* **Exercise brief**
Leave out the pictures and transcribe the rest of the records exactly.

##########

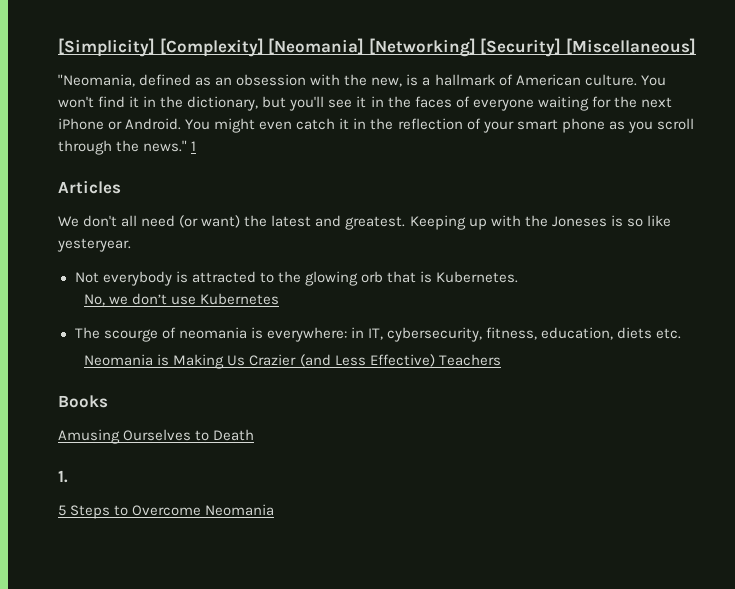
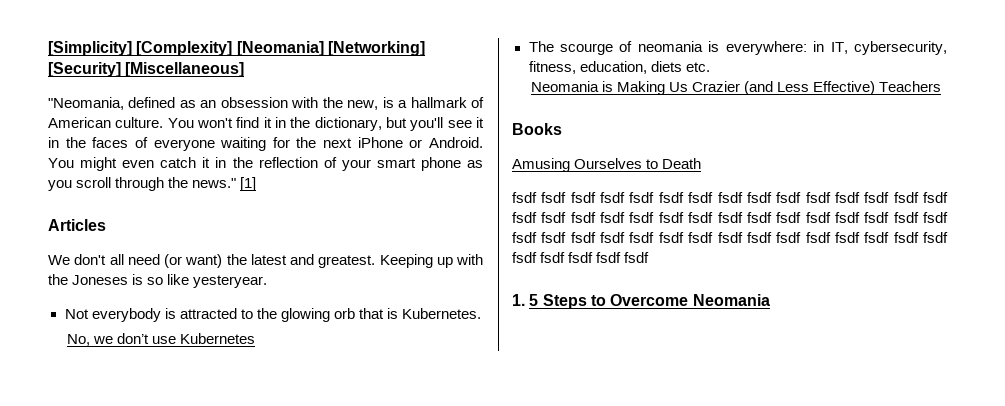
[191,141,197,151] 1 -> [240,177,257,191] [1]
(255, 435) none -> [512,192,948,203] [512,212,948,223] [512,232,948,243] [512,252,650,263] // fsdf fsdf fsdf fsdf fsdf fsdf fsdf fsdf fsdf fsdf fsdf fsdf fsdf fsdf fsdf fsdf fsdf fsdf fsdf fsdf fsdf fsdf fsdf fsdf fsdf fsdf fsdf fsdf fsdf fsdf fsdf fsdf fsdf fsdf fsdf fsdf fsdf fsdf fsdf fsdf fsdf fsdf fsdf fsdf fsdf fsdf fsdf fsdf fsdf fsdf
(68, 476) // -> (525, 300) none

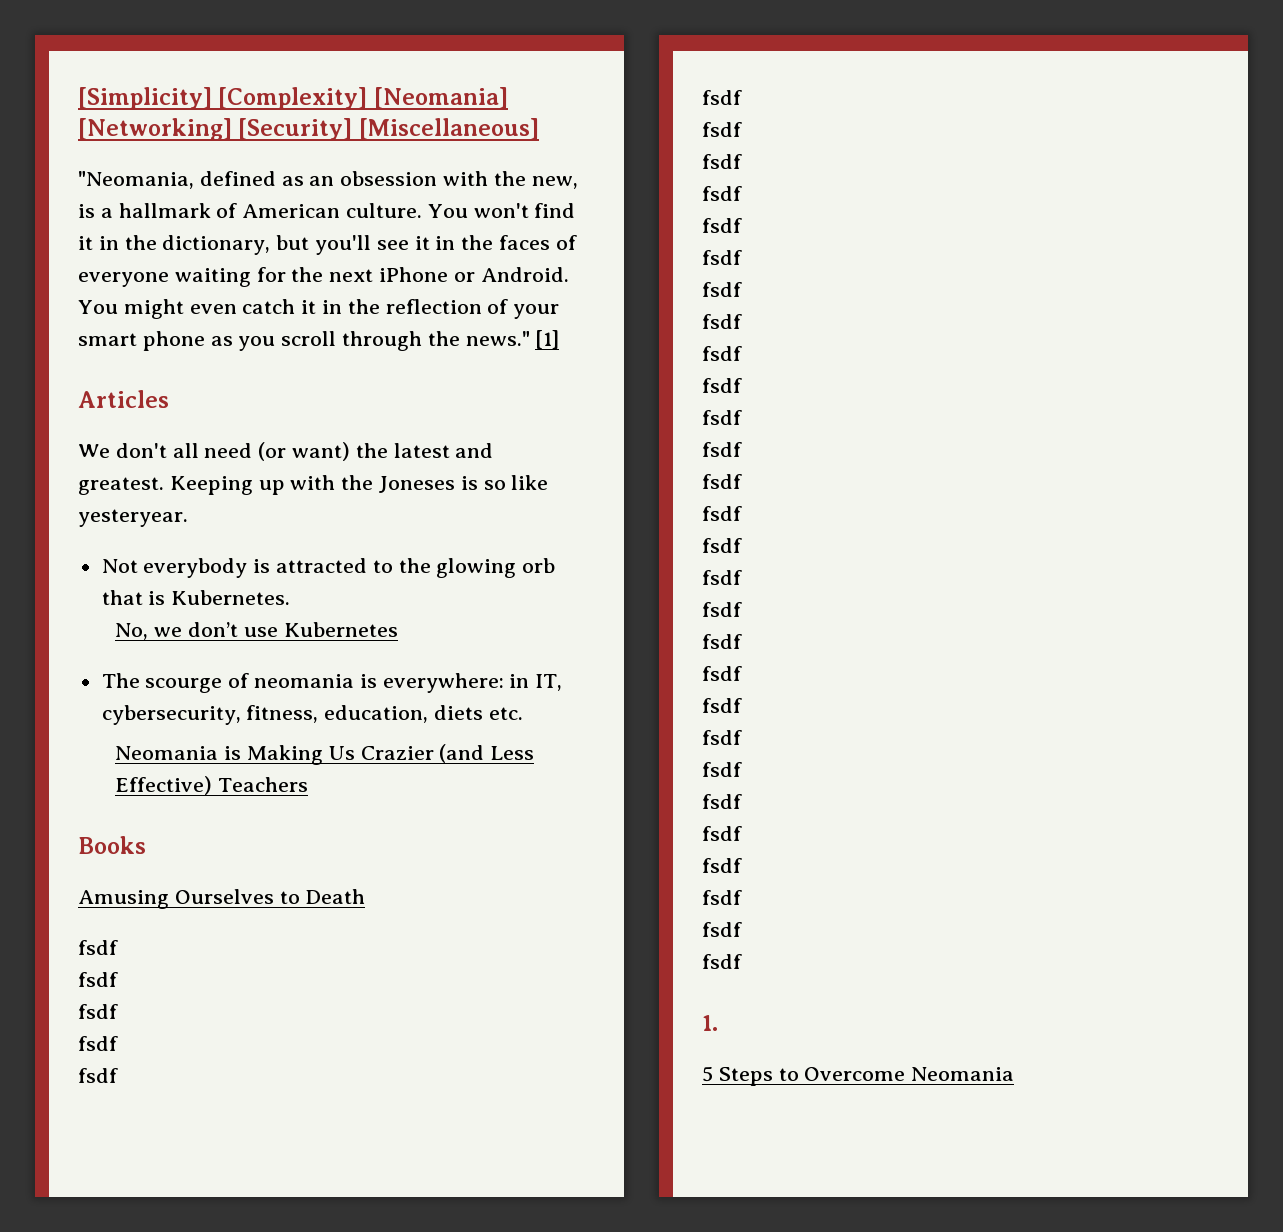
[541,192,948,203] [512,212,948,223] [512,232,948,243] [512,252,622,263] fsdf fsdf fsdf fsdf fsdf fsdf fsdf fsdf fsdf fsdf fsdf fsdf fsdf fsdf fsdf fsdf fsdf fsdf fsdf fsdf fsdf fsdf fsdf fsdf fsdf fsdf fsdf fsdf fsdf fsdf fsdf fsdf fsdf fsdf fsdf fsdf fsdf fsdf fsdf fsdf fsdf fsdf fsdf fsdf fsdf fsdf fsdf fsdf -> [78,972,118,987] [78,1004,118,1019] [78,1036,118,1051] [78,1068,118,1083] [702,90,742,105] [702,122,742,137] [702,154,742,169] [702,186,742,201] [702,218,742,233] [702,250,742,265] [702,282,742,297] [702,314,742,329] [702,346,742,361] [702,378,742,393] [702,410,742,425] [702,442,742,457] [702,474,742,489] [702,506,742,521] [702,538,742,553] [702,570,742,585] [702,602,742,617] [702,634,742,649] [702,666,742,681] [702,698,742,713] [702,730,742,745] [702,762,742,777] [702,794,742,809] [702,826,742,841] [702,858,742,873] [702,890,742,905] [702,922,742,937] // fsdf // fsdf // fsdf // fsdf // fsdf // fsdf // fsdf // fsdf // fsdf // fsdf // fsdf // fsdf // fsdf // fsdf // fsdf // fsdf // fsdf // fsdf // fsdf // fsdf // fsdf // fsdf // fsdf // fsdf // fsdf // fsdf // fsdf // fsdf // fsdf // fsdf // fsdf //
(525, 300) none -> (718, 1023) //

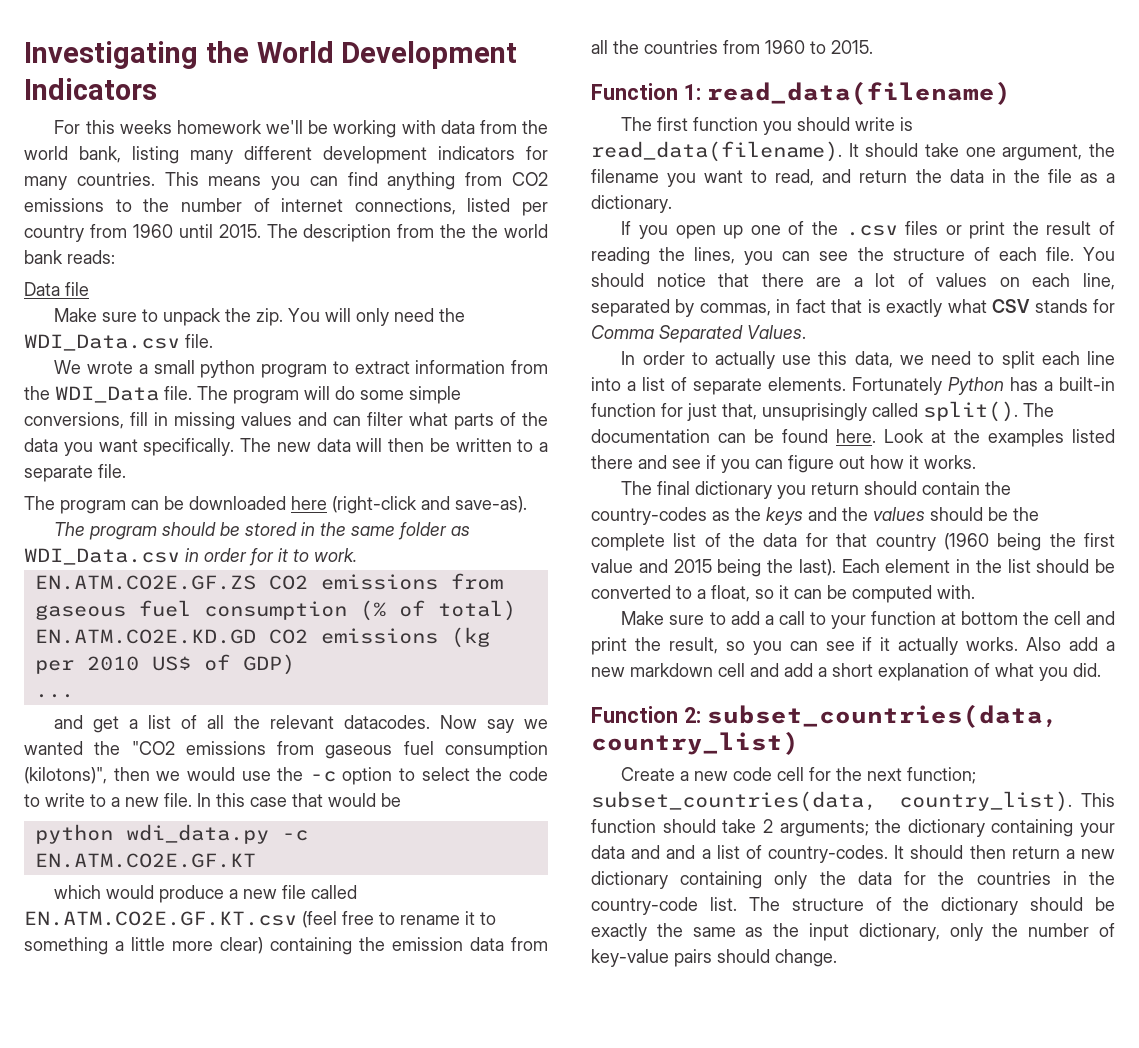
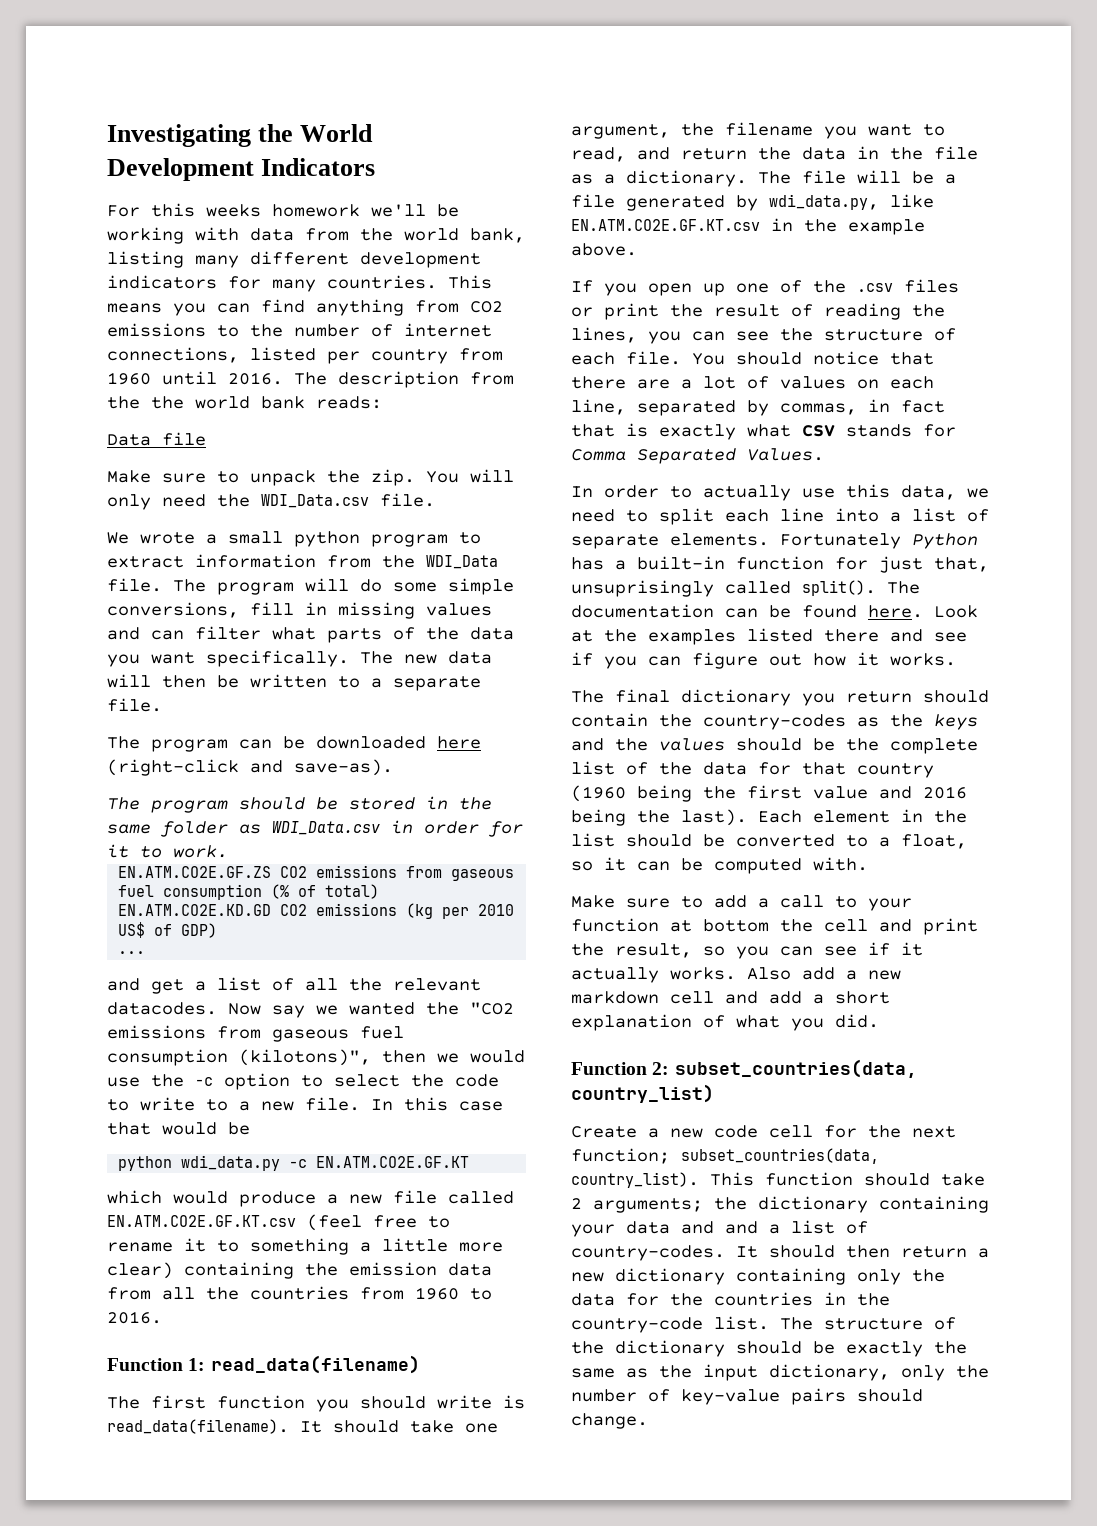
[218,224,261,238] 2015. -> [228,372,283,385] 2016.
[831,40,873,54] 2015. -> [107,1311,162,1324] 2016.
(672, 204) none -> [758,170,956,184] [571,194,934,211] [571,218,925,235] [571,243,637,256] The file will be a file generated by wdi_data.py, like EN.ATM.CO2E.GF.KT.csv in the example above.
[673,559,712,573] 2015 -> [923,786,967,799] 2016

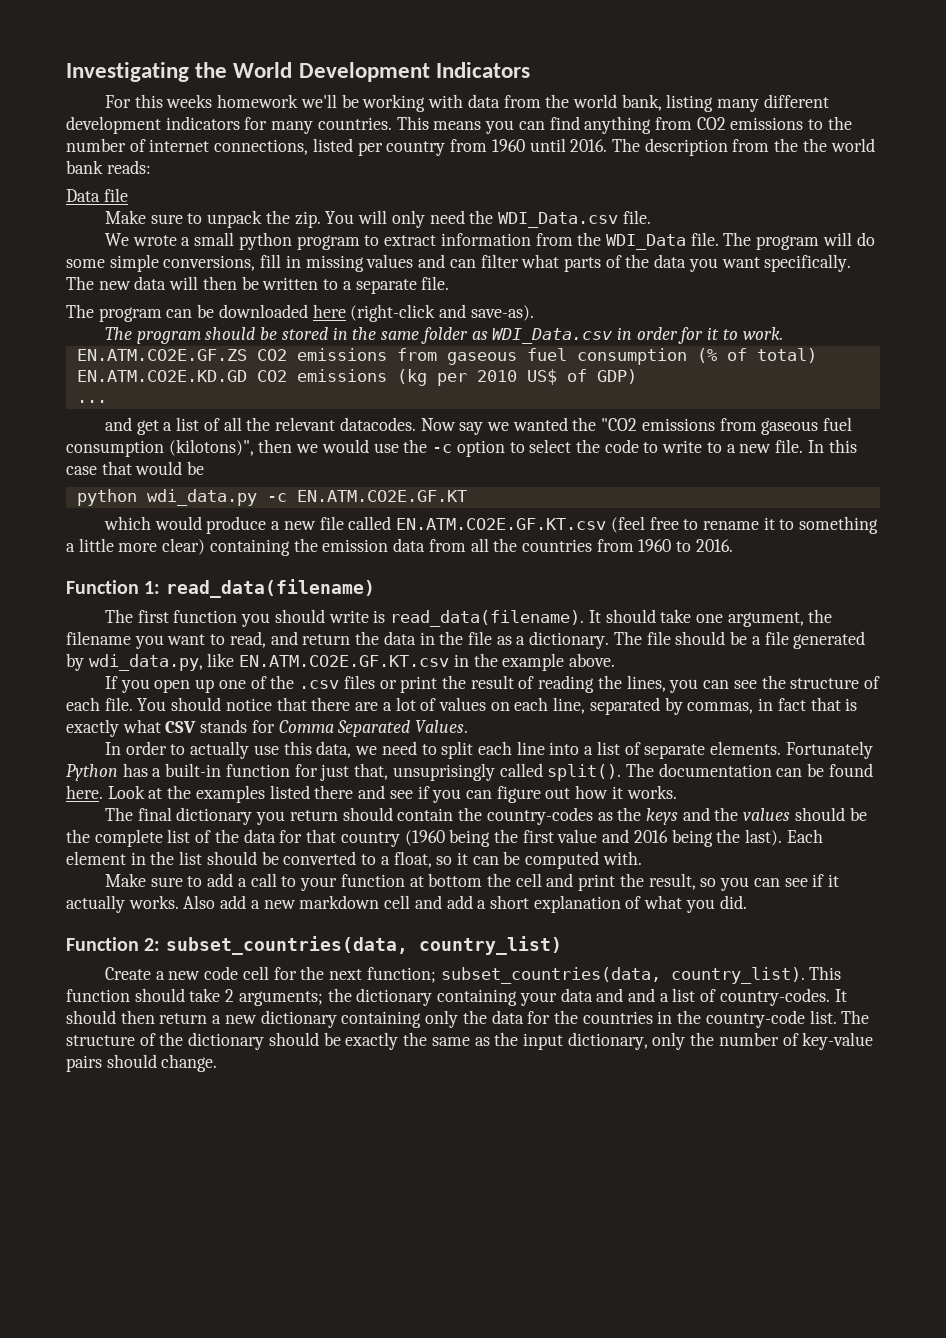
[857,170,901,184] will -> [675,631,726,645] should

##########

* **Reply to the task**
[191,141,197,151] 1 -> [240,177,257,191] [1]
(255, 435) none -> [512,192,948,203] [512,212,948,223] [512,232,948,243] [512,252,650,263] // fsdf fsdf fsdf fsdf fsdf fsdf fsdf fsdf fsdf fsdf fsdf fsdf fsdf fsdf fsdf fsdf fsdf fsdf fsdf fsdf fsdf fsdf fsdf fsdf fsdf fsdf fsdf fsdf fsdf fsdf fsdf fsdf fsdf fsdf fsdf fsdf fsdf fsdf fsdf fsdf fsdf fsdf fsdf fsdf fsdf fsdf fsdf fsdf fsdf fsdf
(68, 476) // -> (525, 300) none

[541,192,948,203] [512,212,948,223] [512,232,948,243] [512,252,622,263] fsdf fsdf fsdf fsdf fsdf fsdf fsdf fsdf fsdf fsdf fsdf fsdf fsdf fsdf fsdf fsdf fsdf fsdf fsdf fsdf fsdf fsdf fsdf fsdf fsdf fsdf fsdf fsdf fsdf fsdf fsdf fsdf fsdf fsdf fsdf fsdf fsdf fsdf fsdf fsdf fsdf fsdf fsdf fsdf fsdf fsdf fsdf fsdf -> [78,972,118,987] [78,1004,118,1019] [78,1036,118,1051] [78,1068,118,1083] [702,90,742,105] [702,122,742,137] [702,154,742,169] [702,186,742,201] [702,218,742,233] [702,250,742,265] [702,282,742,297] [702,314,742,329] [702,346,742,361] [702,378,742,393] [702,410,742,425] [702,442,742,457] [702,474,742,489] [702,506,742,521] [702,538,742,553] [702,570,742,585] [702,602,742,617] [702,634,742,649] [702,666,742,681] [702,698,742,713] [702,730,742,745] [702,762,742,777] [702,794,742,809] [702,826,742,841] [702,858,742,873] [702,890,742,905] [702,922,742,937] // fsdf // fsdf // fsdf // fsdf // fsdf // fsdf // fsdf // fsdf // fsdf // fsdf // fsdf // fsdf // fsdf // fsdf // fsdf // fsdf // fsdf // fsdf // fsdf // fsdf // fsdf // fsdf // fsdf // fsdf // fsdf // fsdf // fsdf // fsdf // fsdf // fsdf // fsdf //
(525, 300) none -> (718, 1023) //

[218,224,261,238] 2015. -> [228,372,283,385] 2016.
[831,40,873,54] 2015. -> [107,1311,162,1324] 2016.
(672, 204) none -> [758,170,956,184] [571,194,934,211] [571,218,925,235] [571,243,637,256] The file will be a file generated by wdi_data.py, like EN.ATM.CO2E.GF.KT.csv in the example above.
[673,559,712,573] 2015 -> [923,786,967,799] 2016

[857,170,901,184] will -> [675,631,726,645] should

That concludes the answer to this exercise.